Minister of Post-Secondary Education and Future Skills of British Columbia
- Incumbent
- Assumed office July 17, 2025
- Premier: David Eby
- Preceded by: Anne Kang

Parliamentary Secretary for Anti-Racism Initiatives of British Columbia
- In office November 18, 2024 – July 17, 2025
- Premier: David Eby
- Preceded by: Mable Elmore
- Succeeded by: Amna Shah

Member of the Legislative Assembly of British Columbia for Surrey-Newton
- Incumbent
- Assumed office October 19, 2024
- Preceded by: Harry Bains

Personal details
- Party: New Democratic Party of British Columbia
- Occupation: Trade unionist, lawyer

= Jessie Sunner =

Canadian politician

Jessie Sunner is a Canadian lawyer and politician who was elected to the Legislative Assembly of British Columbia in the 2024 general election.
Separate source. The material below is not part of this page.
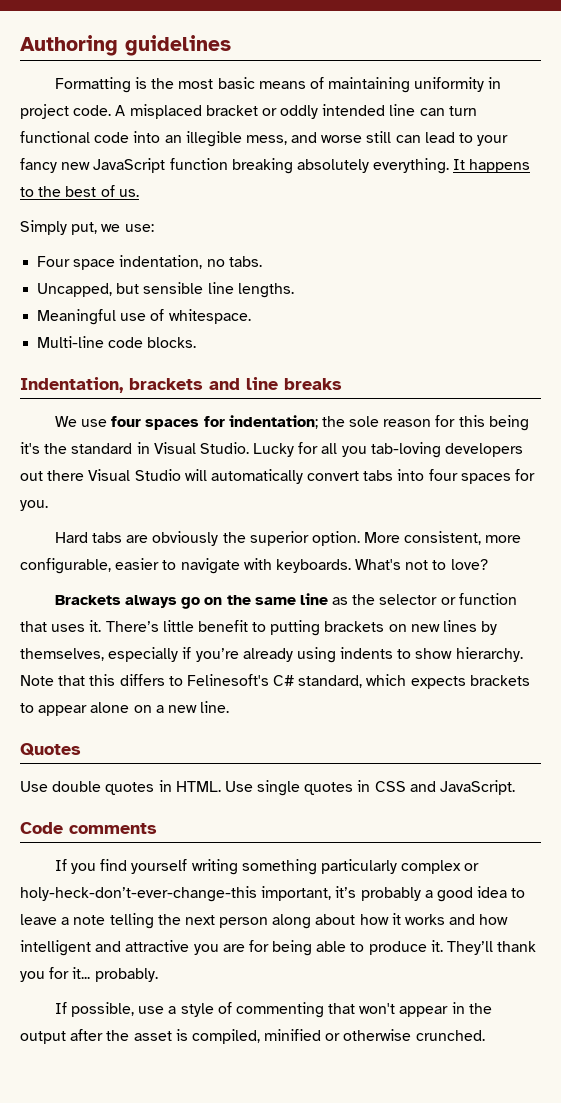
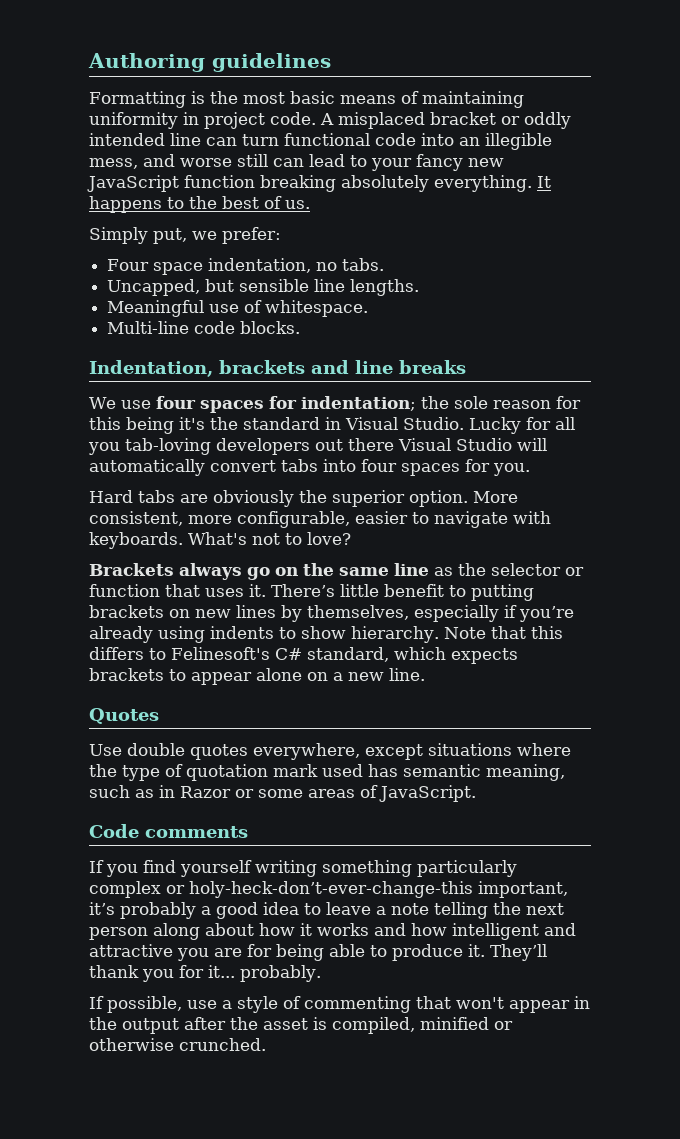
- Simply put, we use:
+ Simply put, we prefer:
- Use double quotes in HTML. Use single quotes in CSS and JavaScript.
+ Use double quotes everywhere, except situations where the type of quotation mark used has semantic meaning, such as in Razor or some areas of JavaScript.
She represents the electoral district of Surrey-Newton as a member of the British Columbia New Democratic Party.

== Early life and career ==
Sunner grew up in Surrey, British Columbia. Her parents are Punjabi immigrants.

Sunner previously worked as a human rights lawyer and trade unionist for the Hospital Employees' Union. She is the vice-president of the Surrey Women's Centre, and has sat on the boards of several other organizations, including the South Asian Bar Association and the BC College of Social Workers.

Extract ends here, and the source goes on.